Confused with classmethods

Diez B. Roggisch deetsNOSPAM at web.de
Fri Mar 11 08:24:52 EST 2005


> Not necessarily:
> 
> def foo(cls):
>      print cls
> f=classmethod(foo)
> 
> class A: pass
> 
> A.f = f
> a=A()
> a.f()

Ahhh, yes, I see the minor difference - I didn't recognize it before.

> 
> This works.  Anyway, the confusion starts from the documentation of
> classmethod().  Since classmethod is a *function* of builtins we can
> invoke it as such from wherever we want.  

Sure. AFAIK it is actually a descriptor. From what I understand, when
calling a descriptor on an instance it will invoke it's __get__ method and
pass the instance as first argument.  So classmethod just gets the
__class__ from that argument and passes it to its callable together with
the rest of the arguments.

But this magic seems only to work if the descriptor has been fetched from a
classes __dict__, not the instance __dict__. Hmm. Nice.
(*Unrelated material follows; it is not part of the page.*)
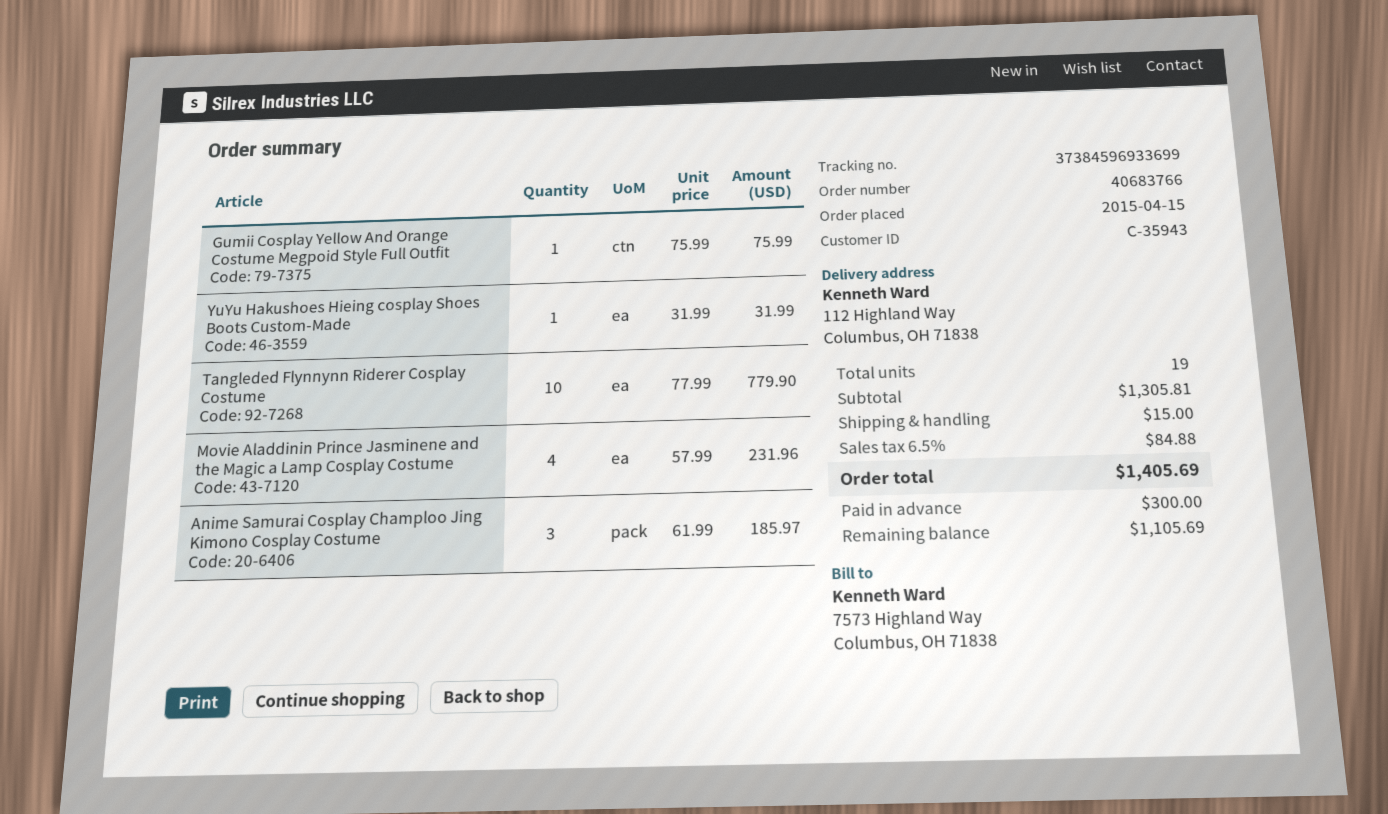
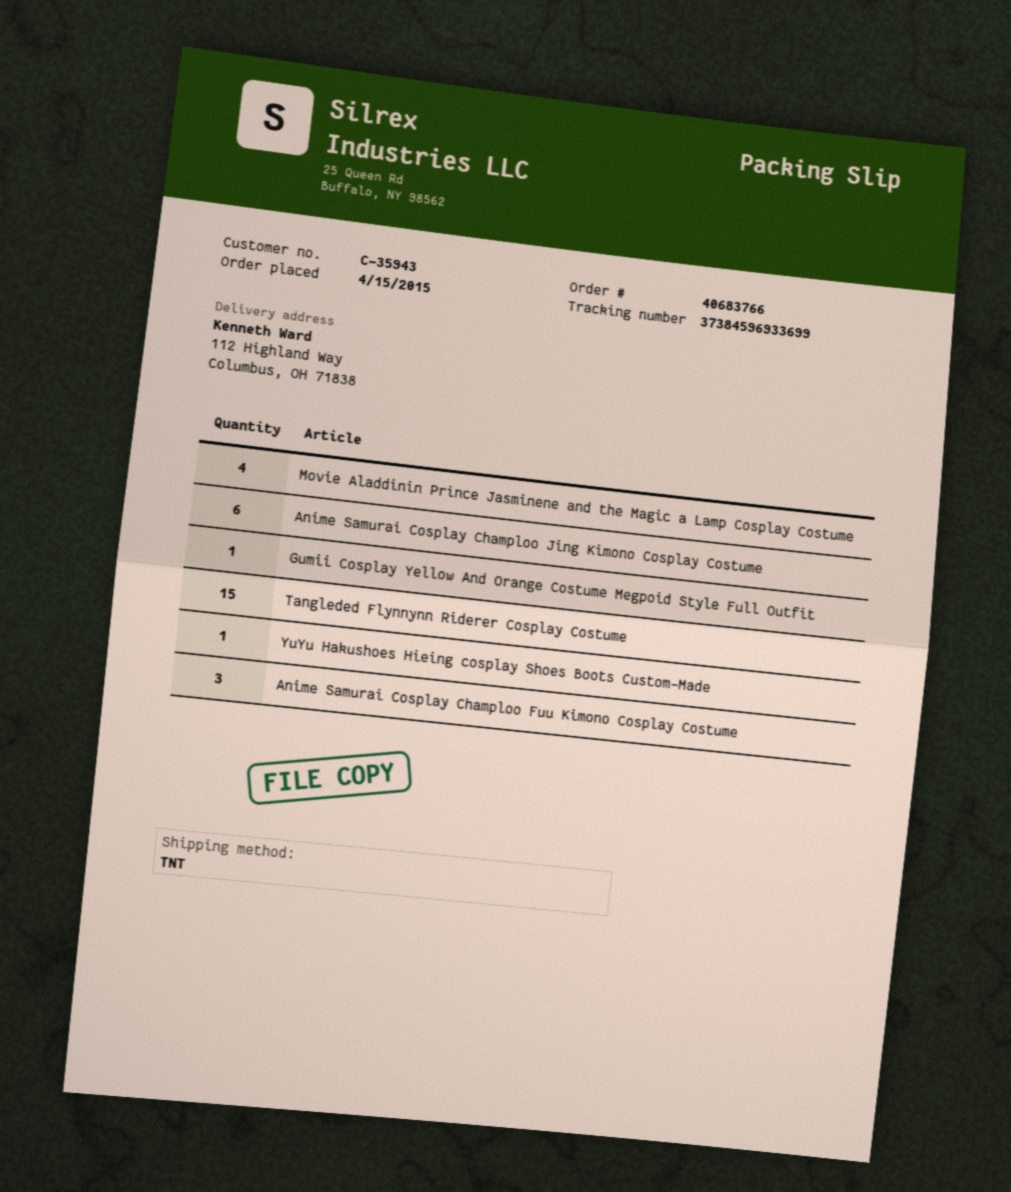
Tangleded Flynnynn Riderer Cosplay Costume: 10 -> 15
Anime Samurai Cosplay Champloo Jing Kimono Cosplay Costume: 3 -> 6
Anime Samurai Cosplay Champloo Fuu Kimono Cosplay Costume: none -> 3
> Moreover the documentation 
> sais that if the first argument is an instance, its class will be
> used for the classmethod.  OTOH, "class scope" is not a real thing in
> python.  It is just some code which is executed and then we get its
> locals and use it on Class(localsDict, BasesTuple, ClassName) to make
> a new class, it seems.  So we can create a classmethod in any scope
> and then just attach it to a class's dictionary.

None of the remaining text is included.